What the task requires:
Your task is to copy every line of the records below that contains "suoritusmerkintää".

── Extracted records ──

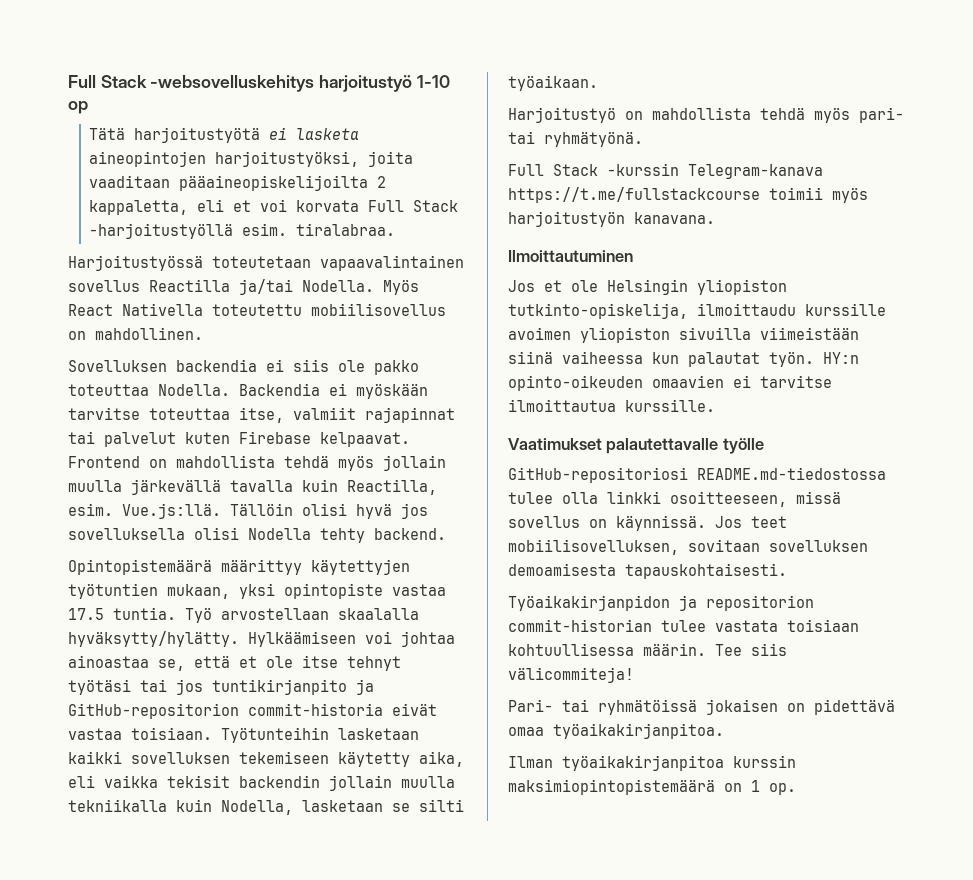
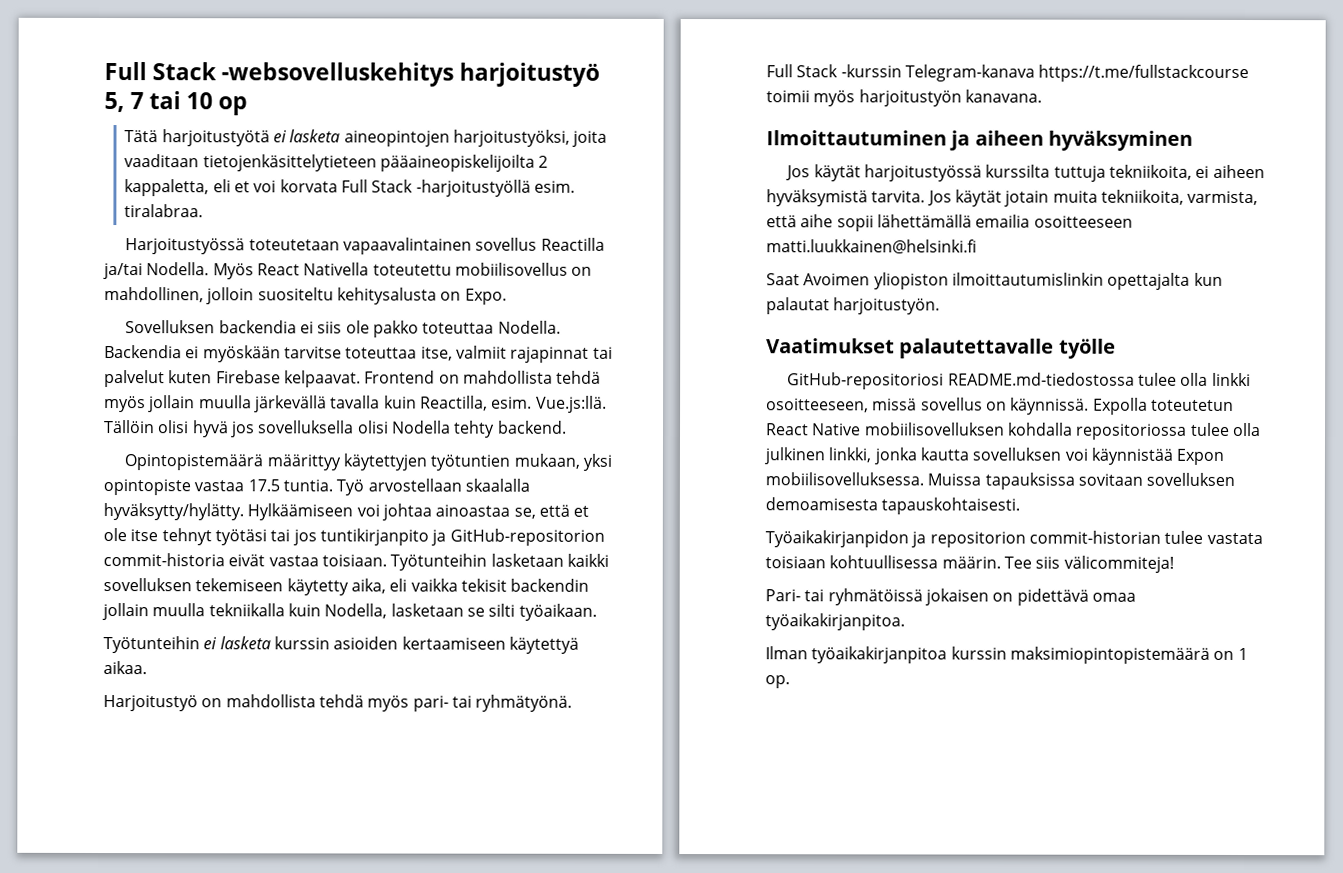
- Full Stack -websovelluskehitys harjoitustyö 1-10 op
+ Full Stack -websovelluskehitys harjoitustyö 5, 7 tai 10 op
- Tätä harjoitustyötä ei lasketa aineopintojen harjoitustyöksi, joita vaaditaan pääaineopiskelijoilta 2 kappaletta, eli et voi korvata Full Stack -harjoitustyöllä esim. tiralabraa.
+ Tätä harjoitustyötä ei lasketa aineopintojen harjoitustyöksi, joita vaaditaan tietojenkäsittelytieteen pääaineopiskelijoilta 2 kappaletta, eli et voi korvata Full Stack -harjoitustyöllä esim. tiralabraa.
- Myös React Nativella toteutettu mobiilisovellus on mahdollinen.
+ Myös React Nativella toteutettu mobiilisovellus on mahdollinen, jolloin suositeltu kehitysalusta on Expo.
+ Työtunteihin ei lasketa kurssin asioiden kertaamiseen käytettyä aikaa.
- Ilmoittautuminen
- Jos et ole Helsingin yliopiston tutkinto-opiskelija, ilmoittaudu kurssille avoimen yliopiston sivuilla viimeistään siinä vaiheessa kun palautat työn. HY:n opinto-oikeuden omaavien ei tarvitse ilmoittautua kurssille.
+ Ilmoittautuminen ja aiheen hyväksyminen
+ Jos käytät harjoitustyössä kurssilta tuttuja tekniikoita, ei aiheen hyväksymistä tarvita. Jos käytät jotain muita tekniikoita, varmista, että aihe sopii lähettämällä emailia osoitteeseen matti.luukkainen@helsinki.fi
+ Saat Avoimen yliopiston ilmoittautumislinkin opettajalta kun palautat harjoitustyön.
- Jos teet mobiilisovelluksen, sovitaan sovelluksen demoamisesta tapauskohtaisesti.
+ Expolla toteutetun React Native mobiilisovelluksen kohdalla repositoriossa tulee olla julkinen linkki, jonka kautta sovelluksen voi käynnistää Expon mobiilisovelluksessa. Muissa tapauksissa sovitaan sovelluksen demoamisesta tapauskohtaisesti.

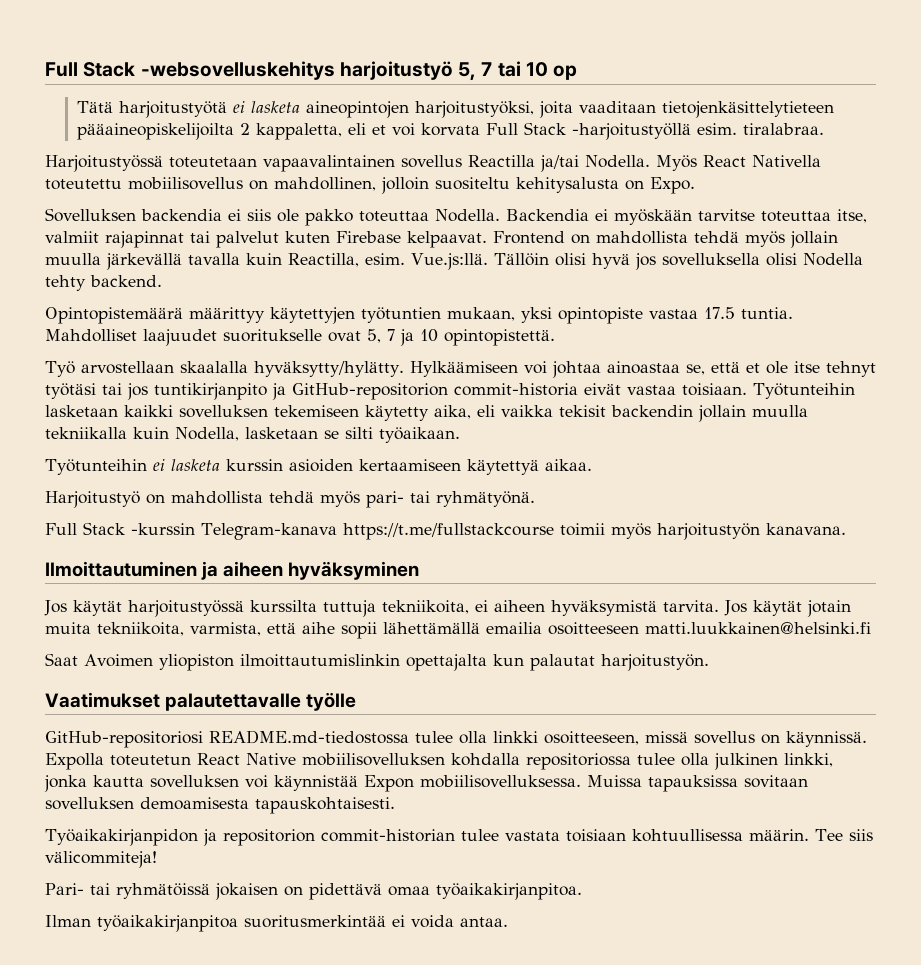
- Opintopistemäärä määrittyy käytettyjen työtuntien mukaan, yksi opintopiste vastaa 17.5 tuntia. Työ arvostellaan skaalalla hyväksytty/hylätty.
+ Opintopistemäärä määrittyy käytettyjen työtuntien mukaan, yksi opintopiste vastaa 17.5 tuntia. Mahdolliset laajuudet suoritukselle ovat 5, 7 ja 10 opintopistettä.
+ Työ arvostellaan skaalalla hyväksytty/hylätty.
- Ilman työaikakirjanpitoa kurssin maksimiopintopistemäärä on 1 op.
+ Ilman työaikakirjanpitoa suoritusmerkintää ei voida antaa.

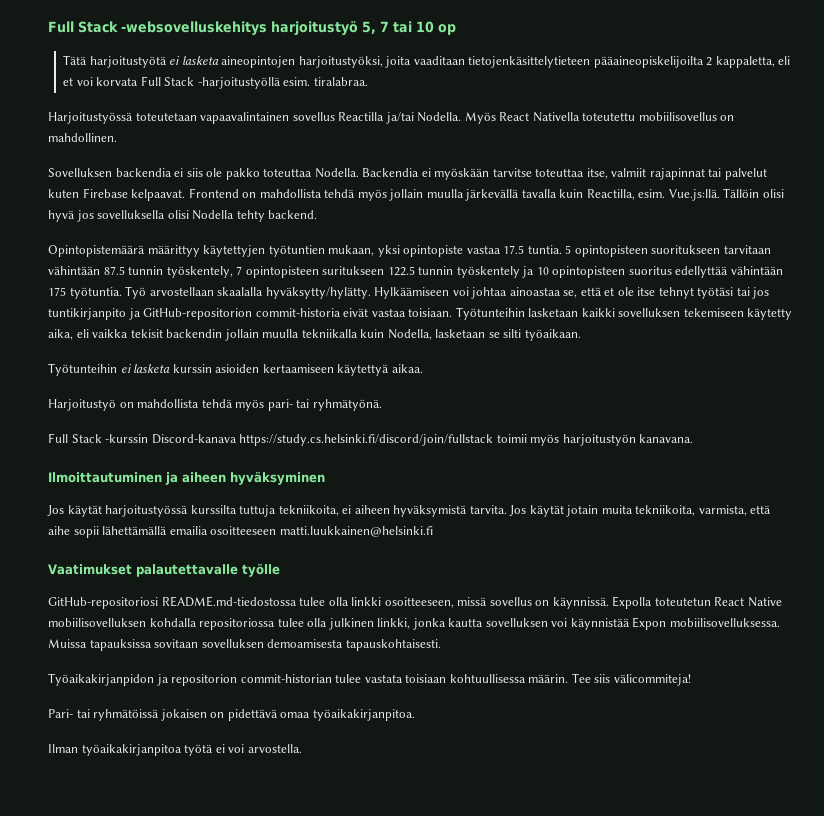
- Myös React Nativella toteutettu mobiilisovellus on mahdollinen, jolloin suositeltu kehitysalusta on Expo.
+ Myös React Nativella toteutettu mobiilisovellus on mahdollinen.
- Mahdolliset laajuudet suoritukselle ovat 5, 7 ja 10 opintopistettä.
- Työ arvostellaan skaalalla hyväksytty/hylätty.
+ 5 opintopisteen suoritukseen tarvitaan vähintään 87.5 tunnin työskentely, 7 opintopisteen suritukseen 122.5 tunnin työskentely ja 10 opintopisteen suoritus edellyttää vähintään 175 työtuntia. Työ arvostellaan skaalalla hyväksytty/hylätty.
- Full Stack -kurssin Telegram-kanava https://t.me/fullstackcourse toimii myös harjoitustyön kanavana.
+ Full Stack -kurssin Discord-kanava https://study.cs.helsinki.fi/discord/join/fullstack toimii myös harjoitustyön kanavana.
- Saat Avoimen yliopiston ilmoittautumislinkin opettajalta kun palautat harjoitustyön.
- Ilman työaikakirjanpitoa suoritusmerkintää ei voida antaa.
+ Ilman työaikakirjanpitoa työtä ei voi arvostella.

───

Written reply:
+ Ilman työaikakirjanpitoa suoritusmerkintää ei voida antaa.
- Ilman työaikakirjanpitoa suoritusmerkintää ei voida antaa.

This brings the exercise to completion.